Hereafter

12A

The only thing certain in life is death and taxes. There was a time when you could have included on that list that any film directed by Clint Eastwood was definitely worth watching, but after his bland Invictus, that’s no longer a given.

But if anyone knows about falling off of horses and getting right back on them it’s Clint. On this evidence however, Eastwood may well have sat on a bucking bronco.

After an incredible Act of God that happened during her holiday, in which she suffered a near death experience, journalist Marie (Cécile de France) now feels that the world needs to be made aware of what she went through. Despite being given the opportunity to write a book about a famous French politician, Marie decides to write about what she went through on that fateful day instead, and explore the themes of what happens after death.

Meanwhile, in San Francisco, George (Matt Damon) is content with his blue-collar job. It allows him to just get on with his life in an uncomplicated fashion. What George is really doing though is attempting to distance himself from an extraordinary power he possesses: he can talk to the dead. But having done readings for people in the past, he just wants to be considered an average Joe and get on with his life normally. When his brother asks for a favour however, George soon finds himself once again communicating with those that have passed on.

Final stop, London, England. For identical twins Marcus and Jason (George and Frankie McLaren), life is quite a struggle. Their mum is a drug-addict who can’t cope with life, which often means that social workers are knocking on their door on a regular basis.
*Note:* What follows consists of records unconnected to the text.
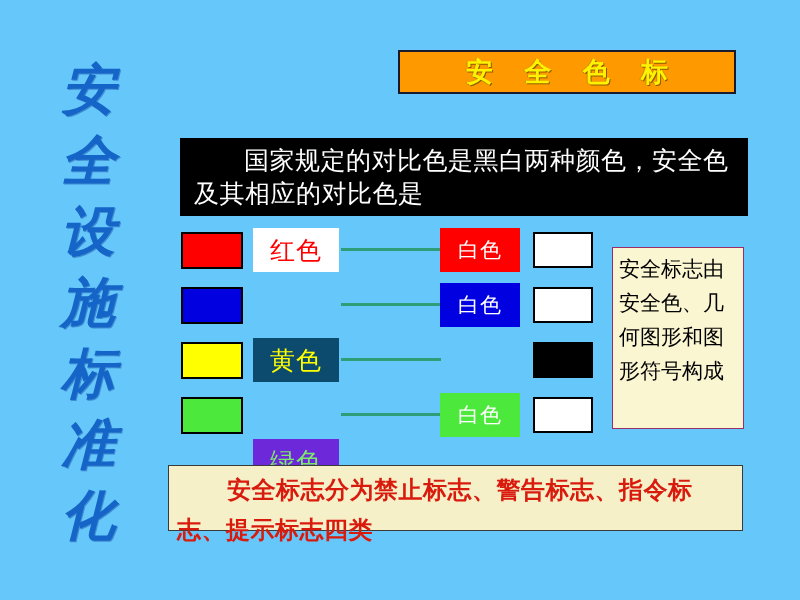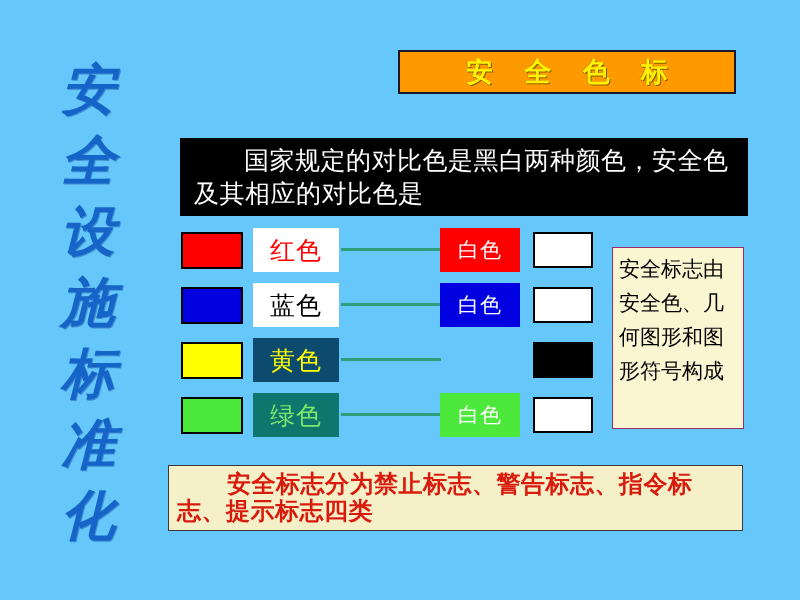--- a/index.html
+++ b/index.html
@@ -180,21 +180,21 @@
     width: 575px;
     height: 66px;
     background: #F5F0C8;
     border: 1px solid #3A3A3A;
     box-sizing: border-box;
     padding: 4px 8px 0 8px;
   }
   #bottom-box .bottom-text {
     font-family: "DejaVu Serif", "Liberation Serif", serif;
     font-size: 24px;
-    line-height: 27px;
+    line-height: 40px;
     color: #D91B0E;
     font-weight: bold;
     text-indent: 50px;
     letter-spacing: 0.5px;
   }
 </style>
 </head>
 <body>
 
 <div id="slide" style="background: rgb(102, 199, 251);">
@@ -222,36 +222,35 @@
     <div class="color-row">
       <div class="swatch-left" style="background: rgb(255, 0, 0);"></div>
       <div class="label-left" style="background: rgb(255, 255, 255); color: rgb(255, 0, 0);">红色</div>
       <div class="connector" style="background: rgb(46, 158, 120);"></div>
       <div class="label-right" style="background: rgb(255, 0, 0); color: rgb(255, 255, 255);">白色</div>
       <div class="swatch-right" style="background: rgb(255, 255, 255);"></div>
     </div>
 
     <div class="color-row">
       <div class="swatch-left" style="background: rgb(0, 0, 224);"></div>
-      <div class="label-left" style="background: rgb(255, 255, 255); color: rgb(0, 0, 0);">蓝色</div>
       <div class="connector" style="background: rgb(46, 158, 120);"></div>
       <div class="label-right" style="background: rgb(0, 0, 224); color: rgb(255, 255, 255);">白色</div>
       <div class="swatch-right" style="background: rgb(255, 255, 255);"></div>
     </div>
 
     <div class="color-row">
       <div class="swatch-left" style="background: rgb(255, 255, 0);"></div>
       <div class="label-left" style="background: #0c4a6e; color: rgb(255, 255, 0);">黄色</div>
       <div class="connector" style="background: rgb(46, 158, 120);"></div>
       <div class="swatch-right" style="background: rgb(0, 0, 0);"></div>
     </div>
 
     <div class="color-row">
       <div class="swatch-left" style="background: rgb(77, 232, 60);"></div>
-      <div class="label-left" style="background: #0f766e; color: rgb(124, 232, 107);">绿色</div>
+      <div class="label-left" style="background: #6d28d9; color: rgb(124, 232, 107); margin-top: 46px;">绿色</div>
       <div class="connector" style="background: rgb(46, 158, 120);"></div>
       <div class="label-right" style="background: rgb(77, 232, 60); color: rgb(255, 255, 255);">白色</div>
       <div class="swatch-right" style="background: rgb(255, 255, 255);"></div>
     </div>
 
   </div>
 
   <div id="side-note" style="background: rgb(251, 246, 210); border-color: rgb(155, 45, 107);">
     <div class="note-text" style="color: rgb(0, 0, 0);">安全标志由安全色、几何图形和图形符号构成</div>
   </div>

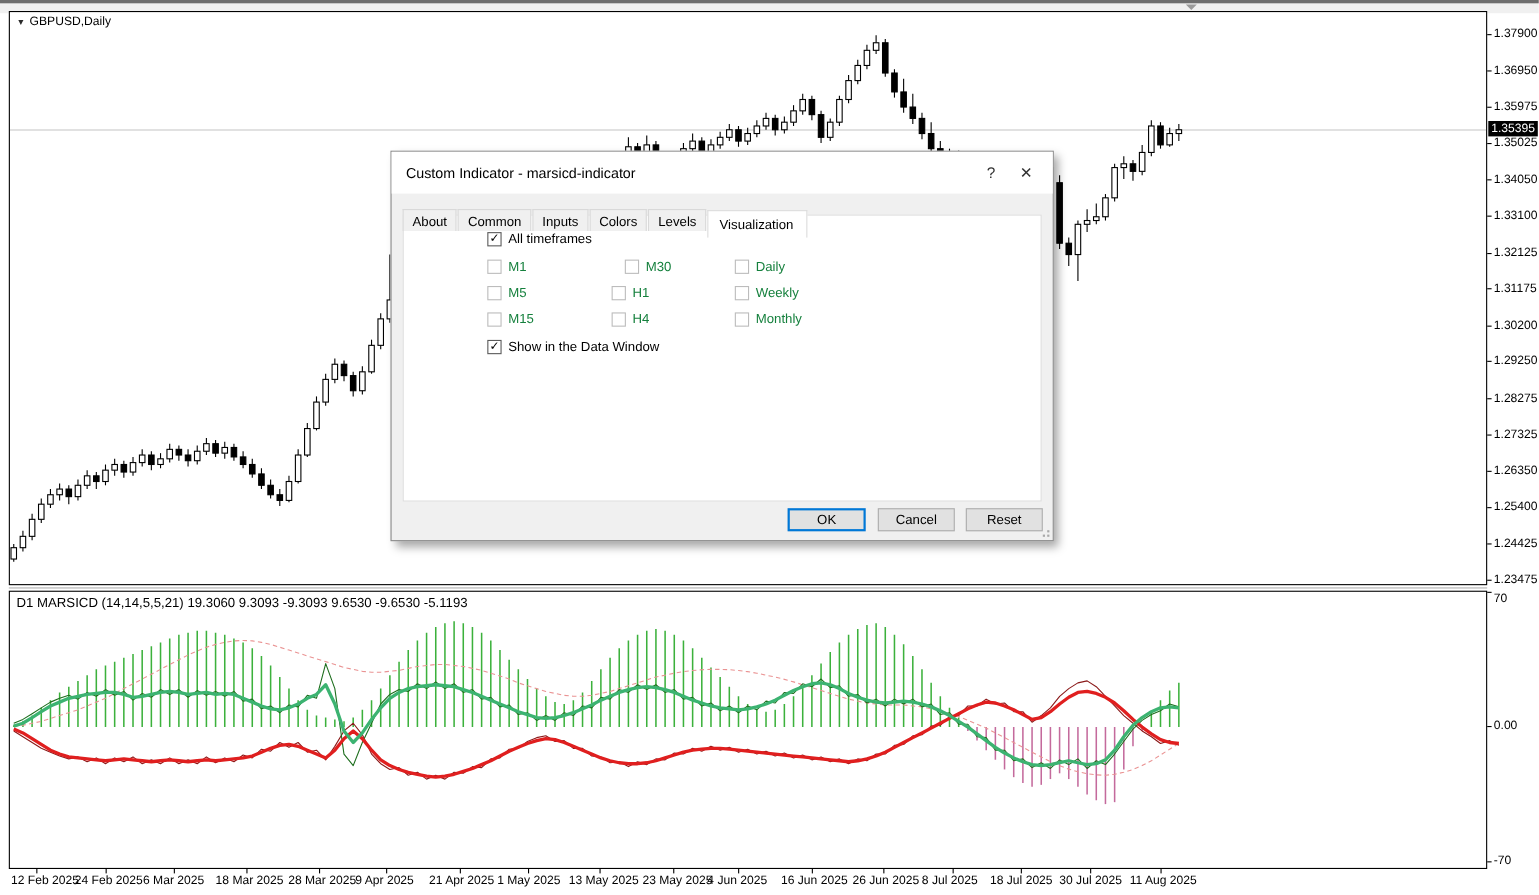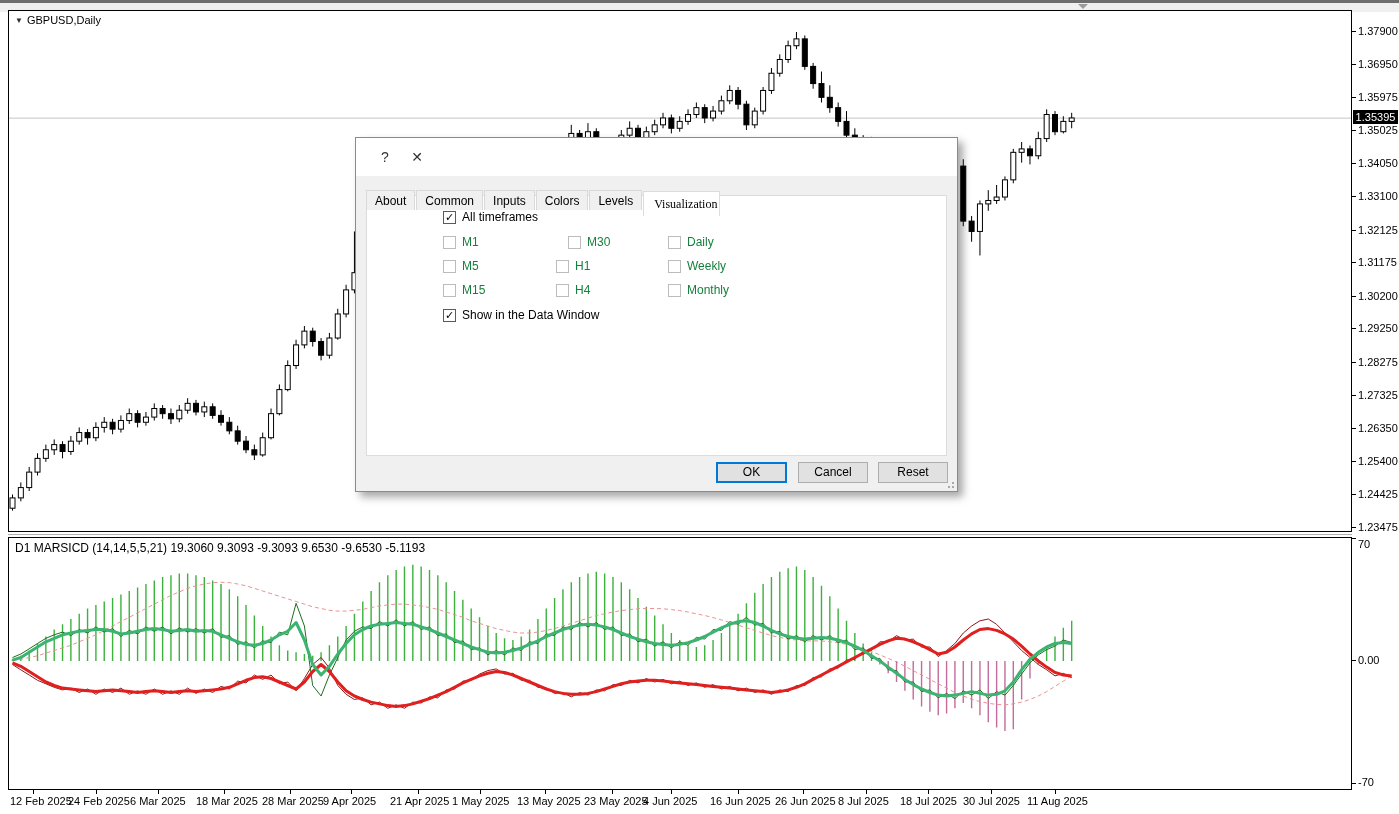--- a/index.html
+++ b/index.html
@@ -22,21 +22,21 @@
   .time-lbl{position:absolute;top:5px;font-size:11px;color:#000;white-space:nowrap;}
   .time-tick{position:absolute;top:0;width:1px;height:4px;background:#000;}
   
   .dialog{position:absolute;left:355px;top:137px;width:603px;height:355px;background:#f0f0f0;border:1px solid #8a8a8a;box-shadow:5px 5px 8px rgba(0,0,0,0.35);box-sizing:border-box;}
   .dlg-title-row{position:absolute;left:0;top:0;width:100%;height:38px;background:#ffffff;display:flex;align-items:center;box-sizing:border-box;padding-left:13px;}
   .dlg-title{font-size:13px;color:#000;flex:1;}
   .dlg-sys{width:32px;height:26px;display:flex;align-items:center;justify-content:center;font-size:14px;color:#333;cursor:default;}
   .dlg-close{margin-right:8px;}
   .tabs{position:absolute;left:10px;top:52px;display:flex;align-items:flex-start;z-index:2;}
   .tab{font-size:12px;color:#000;background:#f0f0f0;border:1px solid #d9d9d9;border-bottom:none;padding:3px 8px 2px 8px;margin-right:1px;height:14px;line-height:14px;}
-  .tab.active{background:#ffffff;border:1px solid #dcdcdc;border-bottom:none;padding:5px 2px 4px 10px;height:15px;position:relative;top:1px;font-family:Liberation Serif, serif;}
+  .tab.active{background:#ffffff;border:1px solid #dcdcdc;border-bottom:none;padding:5px 12px 4px 10px;height:15px;position:relative;top:1px;}
   .tab-page{position:absolute;left:10px;top:57px;width:581px;height:261px;background:#ffffff;border:1px solid #dcdcdc;box-sizing:border-box;}
   .cb{position:absolute;display:flex;align-items:center;gap:6px;font-size:12px;color:#000;}
   .cb .box{width:13px;height:13px;background:#fff;border:1px solid #5a5a5a;box-sizing:border-box;font-size:11px;line-height:11px;text-align:center;color:#000;}
   .cb.disabled{color:#15803d;}
   .cb.disabled .box{border-color:#bcbcbc;}
   .dlg-buttons{position:absolute;left:0;top:324px;width:100%;height:21px;}
   .btn{position:absolute;height:21px;background:#e1e1e1;border:1px solid #adadad;font-size:12px;color:#000;text-align:center;line-height:19px;box-sizing:border-box;}
   .btn.default{border:2px solid #0078d7;line-height:17px;}
   .grip{position:absolute;right:3px;bottom:3px;width:8px;height:8px;}
   .grip i{position:absolute;width:2px;height:2px;background:#a9a9a9;}
@@ -533,20 +533,21 @@
       <div class="time-tick" style="left: 920px;"></div>
       <div class="time-lbl" style="left: 892px;">18 Jul 2025</div>
       <div class="time-tick" style="left: 983px;"></div>
       <div class="time-lbl" style="left: 955px;">30 Jul 2025</div>
       <div class="time-tick" style="left: 1047px;"></div>
       <div class="time-lbl" style="left: 1019px;">11 Aug 2025</div>
     </div>
 
   <div class="dialog">
     <div class="dlg-title-row">
+      <span class="dlg-title">Custom Indicator - marsicd-indicator</span>
       <span class="dlg-sys">?</span>
       <span class="dlg-sys dlg-close">✕</span>
     </div>
     <div class="tabs">
       <div class="tab">About</div>
       <div class="tab">Common</div>
       <div class="tab">Inputs</div>
       <div class="tab">Colors</div>
       <div class="tab">Levels</div>
       <div class="tab active">Visualization</div>

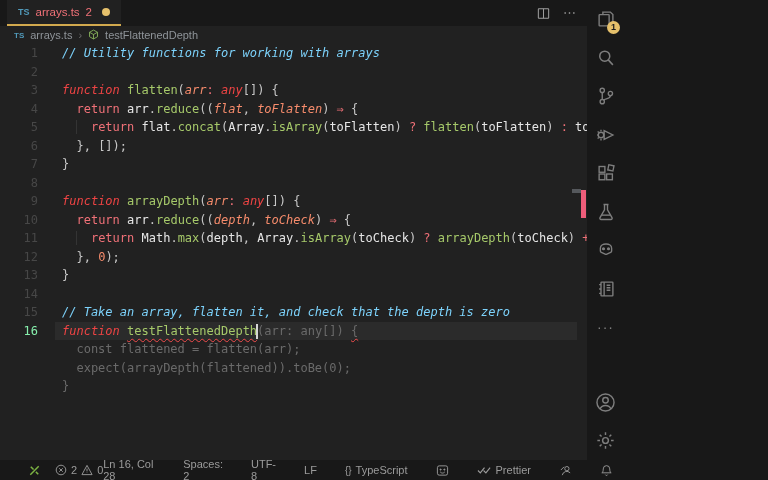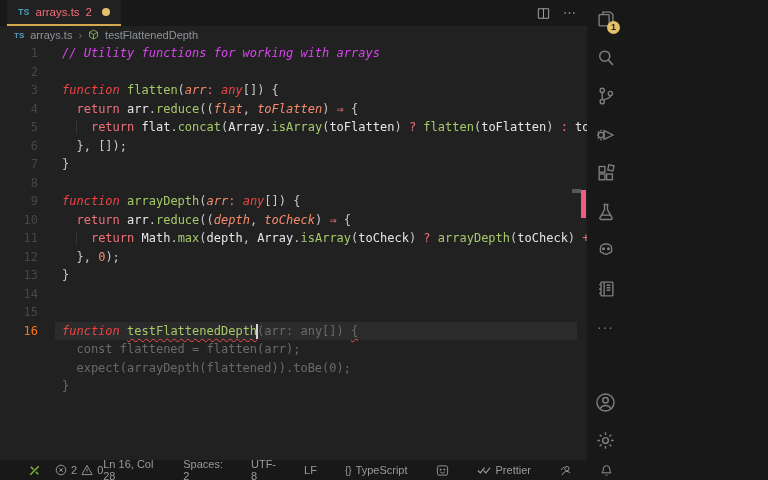--- a/index.html
+++ b/index.html
@@ -26,24 +26,24 @@
   .bc-sep { color:#6a6a6a; font-size:11px; }
 
   
   .code-area { position:absolute; left:0; top:44px; right:0; bottom:0;
                font-family:"DejaVu Sans Mono", monospace; font-size:12px; }
   .ruler { position:absolute; left:651px; top:0; bottom:0; width:1px; background:#2d2d2d; }
   .line { position:relative; display:flex; height:18.5px; line-height:18.5px; white-space:pre; }
   .line.current::before { content:""; position:absolute; left:55px; right:10px; top:0; bottom:0; background:#2b2b2b; }
   .line > * { position:relative; }
   .gutter { flex:none; width:38px; text-align:right; color:#474747; font-size:12px; }
-  .gutter.active { color:#f97316; }
+  .gutter.active { color:#86efac; }
   .codetxt { padding-left:24px; }
 
-  .cm { color:#d946ef; font-style:italic; }
+  .cm { color:#7dd3fc; font-style:italic; }
   .kw { color:#ef4444; font-style:italic; }
   .fn { color:#a6c96a; }
   .pm { color:#f78c6c; font-style:italic; }
   .op { color:#f07178; }
   .vr { color:#e6e6e6; }
   .sp { color:#e5e5e5; }
   .nm { color:#f78c6c; }
   .pn { color:#c8c8c8; }
   .gh { color:#6a6a6a; }
   .sq { text-decoration:underline wavy #f14c4c 1px; text-underline-offset:3px; }
@@ -123,21 +123,21 @@
           <div class="line"><span class="gutter">5</span><span class="codetxt"><span class="pn">  </span><span class="pn guide">  </span><span class="op">return </span><span class="vr">flat</span><span class="pn">.</span><span class="fn">concat</span><span class="pn">(</span><span class="sp">Array</span><span class="pn">.</span><span class="fn">isArray</span><span class="pn">(</span><span class="vr">toFlatten</span><span class="pn">) </span><span class="op">?</span><span class="pn"> </span><span class="fn">flatten</span><span class="pn">(</span><span class="vr">toFlatten</span><span class="pn">) </span><span class="op">:</span><span class="pn"> </span><span class="vr">toFlatten</span><span class="pn">);</span></span></div>
           <div class="line"><span class="gutter">6</span><span class="codetxt"><span class="pn">  </span><span class="pn">}, []);</span></span></div>
           <div class="line"><span class="gutter">7</span><span class="codetxt"><span class="pn">}</span></span></div>
           <div class="line"><span class="gutter">8</span><span class="codetxt"></span></div>
           <div class="line"><span class="gutter">9</span><span class="codetxt"><span class="kw">function </span><span class="fn">arrayDepth</span><span class="pn">(</span><span class="pm">arr</span><span class="op">:</span><span class="pn"> </span><span class="kw">any</span><span class="pn">[]) {</span></span></div>
           <div class="line"><span class="gutter">10</span><span class="codetxt"><span class="pn">  </span><span class="op">return </span><span class="vr">arr</span><span class="pn">.</span><span class="fn">reduce</span><span class="pn">((</span><span class="pm">depth</span><span class="pn">, </span><span class="pm">toCheck</span><span class="pn">) </span><span class="op">⇒</span><span class="pn"> {</span></span></div>
           <div class="line"><span class="gutter">11</span><span class="codetxt"><span class="pn">  </span><span class="pn guide">  </span><span class="op">return </span><span class="sp">Math</span><span class="pn">.</span><span class="fn">max</span><span class="pn">(</span><span class="vr">depth</span><span class="pn">, </span><span class="sp">Array</span><span class="pn">.</span><span class="fn">isArray</span><span class="pn">(</span><span class="vr">toCheck</span><span class="pn">) </span><span class="op">?</span><span class="pn"> </span><span class="fn">arrayDepth</span><span class="pn">(</span><span class="vr">toCheck</span><span class="pn">) </span><span class="op">+</span><span class="pn"> </span><span class="nm">1</span><span class="pn"> </span><span class="op">:</span><span class="pn"> </span><span class="nm">0</span><span class="pn">);</span></span></div>
           <div class="line"><span class="gutter">12</span><span class="codetxt"><span class="pn">  </span><span class="pn">}, </span><span class="nm">0</span><span class="pn">);</span></span></div>
           <div class="line"><span class="gutter">13</span><span class="codetxt"><span class="pn">}</span></span></div>
           <div class="line"><span class="gutter">14</span><span class="codetxt"></span></div>
-          <div class="line"><span class="gutter">15</span></div>
+          <div class="line"><span class="gutter">15</span><span class="codetxt"><span class="cm">// Take an array, flatten it, and check that the depth is zero</span></span></div>
           <div class="line current"><span class="gutter active">16</span><span class="codetxt"><span class="kw">function </span><span class="fn sq">testFlattenedDepth</span><span class="cursor"></span><span class="gh">(arr: any[]) </span><span class="gh sq">{</span></span></div>
           <div class="line"><span class="gutter"></span><span class="codetxt"><span class="gh">  const flattened = flatten(arr);</span></span></div>
           <div class="line"><span class="gutter"></span><span class="codetxt"><span class="gh">  expect(arrayDepth(flattened)).toBe(0);</span></span></div>
           <div class="line"><span class="gutter"></span><span class="codetxt"><span class="gh">}</span></span></div>
         </div>
     </div>
 
     <div class="ov-cursor"></div>
     <div class="ov-error"></div>
   </div>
Just when it feels like things can’t get any worse, tragedy strikes.

Despite coming from very different backgrounds and locations, it’s almost destiny that their paths will eventually cross. But are the answers they all desperately seek ever revealed to them?

boom - Hereafter image
I'm not bein' funny yeah, but this is the weirdest porn I've ever seen.

Eastwood has proved to be somewhat of a journeyman when it comes to his directing career. He’s shown little fear in the projects he’s overseen, and has proved himself time and again at the craft. Here though, as he did with his previous film, he has taken an interesting storyline and shown it far too much respect in bringing it to the screen.

It certainly gets off to a cracking start, with one of the most impressive film openings in quite some years. But after fifteen minutes or so, it takes on a far too pedestrian pace. All three parts had the opportunity to delve into an area ripe for questioning, but none of them deliver.

Marie’s story is a little too indulgent, as it focuses too much on her drive to get her message across, as opposed to the actual message itself.

Damon once again proves that even when he does very little, he’s still worth watching. George’s tale is easily the most absorbing; it even has a subtle emotional resonance that Damon pulls off with ease.

And then things get a little weird in the third section set in London. Out of nowhere Eastwood’s direction takes on the form of a ‘typical’ British kitchen sink drama. Essentially Eastwood does Mike Leigh. It’s suddenly all very working class, round and about the grungy streets of old London town. It’s not just that you don’t expect that kind of thing from Eastwood, it’s the fact that he doesn’t really do a very good job of it. He’s not helped by the fact that the English twins he has as his leads, would clearly struggle with simply being extras in an episode of The Bill. Or putting it another way, if acting was a language, it certainly wouldn’t be their native tongue; in fact on this evidence, they’d probably even struggle with pigeon acting. As hideous a thought as it may be, it’s like Eastwood directing a really bad episode of Grange Hill.

But the failure of this film can’t land squarely on their shoulders alone. Considering its subject matter, it does little to delve into want could possibly happen to us all once we die. In truth, the 1990 film Ghost not only handled the whole question of ‘what happens next?’ better, but told its story in a far more entertaining fashion.

With a cast made up of characters that have a distance and chilled behaviour about them, it makes it difficult to care for them as individuals or their plights.

It would have been fine if Hereafter simply left the audience with more questions than answers, but instead it asks its director just the one: why, Clint, Why?

Considering this is a film that touches on what happens when we die, it’s ironic that the only thing to look forward to while watching it was its own ending; the difference being that unlike death, it couldn’t come soon enough.